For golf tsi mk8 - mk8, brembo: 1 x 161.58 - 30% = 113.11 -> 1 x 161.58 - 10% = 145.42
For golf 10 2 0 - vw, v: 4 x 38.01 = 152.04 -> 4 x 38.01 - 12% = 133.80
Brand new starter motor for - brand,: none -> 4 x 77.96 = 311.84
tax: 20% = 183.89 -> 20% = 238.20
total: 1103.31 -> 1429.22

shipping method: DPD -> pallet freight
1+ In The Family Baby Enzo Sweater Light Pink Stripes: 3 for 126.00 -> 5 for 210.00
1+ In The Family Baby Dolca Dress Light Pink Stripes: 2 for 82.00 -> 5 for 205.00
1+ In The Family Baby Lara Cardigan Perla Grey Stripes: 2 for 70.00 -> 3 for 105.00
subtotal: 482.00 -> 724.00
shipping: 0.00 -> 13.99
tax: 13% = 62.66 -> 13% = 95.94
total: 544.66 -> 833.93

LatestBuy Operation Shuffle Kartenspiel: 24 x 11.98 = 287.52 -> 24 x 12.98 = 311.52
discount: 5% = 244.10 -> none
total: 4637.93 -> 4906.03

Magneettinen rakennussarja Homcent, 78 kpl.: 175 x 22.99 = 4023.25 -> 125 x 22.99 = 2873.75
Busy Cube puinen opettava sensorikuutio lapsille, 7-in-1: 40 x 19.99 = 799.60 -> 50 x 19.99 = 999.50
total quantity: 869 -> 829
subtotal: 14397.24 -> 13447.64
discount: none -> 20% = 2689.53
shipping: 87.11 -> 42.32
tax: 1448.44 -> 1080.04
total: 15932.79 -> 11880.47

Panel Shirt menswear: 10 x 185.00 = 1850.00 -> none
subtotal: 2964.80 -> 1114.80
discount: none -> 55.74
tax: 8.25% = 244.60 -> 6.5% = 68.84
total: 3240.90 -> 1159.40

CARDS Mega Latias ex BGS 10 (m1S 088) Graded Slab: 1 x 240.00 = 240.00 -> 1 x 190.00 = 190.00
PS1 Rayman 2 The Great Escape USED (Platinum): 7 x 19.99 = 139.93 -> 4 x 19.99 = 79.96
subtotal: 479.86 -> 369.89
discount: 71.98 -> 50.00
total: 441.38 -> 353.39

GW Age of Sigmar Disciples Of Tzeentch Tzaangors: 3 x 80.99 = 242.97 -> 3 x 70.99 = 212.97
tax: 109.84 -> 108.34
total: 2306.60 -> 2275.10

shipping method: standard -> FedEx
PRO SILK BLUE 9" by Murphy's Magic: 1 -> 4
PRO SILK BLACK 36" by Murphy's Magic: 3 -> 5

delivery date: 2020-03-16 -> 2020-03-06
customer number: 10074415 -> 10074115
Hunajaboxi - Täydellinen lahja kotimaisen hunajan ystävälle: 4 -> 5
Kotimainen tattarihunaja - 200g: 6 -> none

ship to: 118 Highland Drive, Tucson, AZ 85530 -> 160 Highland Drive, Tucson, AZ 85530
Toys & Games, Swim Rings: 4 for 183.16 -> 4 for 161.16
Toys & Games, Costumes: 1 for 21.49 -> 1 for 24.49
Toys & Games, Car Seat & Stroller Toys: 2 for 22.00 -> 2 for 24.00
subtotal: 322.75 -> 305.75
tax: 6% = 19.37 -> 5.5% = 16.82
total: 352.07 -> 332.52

▸ **Your objective**: Show all lines above that contain "golf".

▸ **Response to the exercise**:
For golf tsi mk8 - mk8, brembo: 1 x 161.58 - 30% = 113.11 -> 1 x 161.58 - 10% = 145.42
For golf 10 2 0 - vw, v: 4 x 38.01 = 152.04 -> 4 x 38.01 - 12% = 133.80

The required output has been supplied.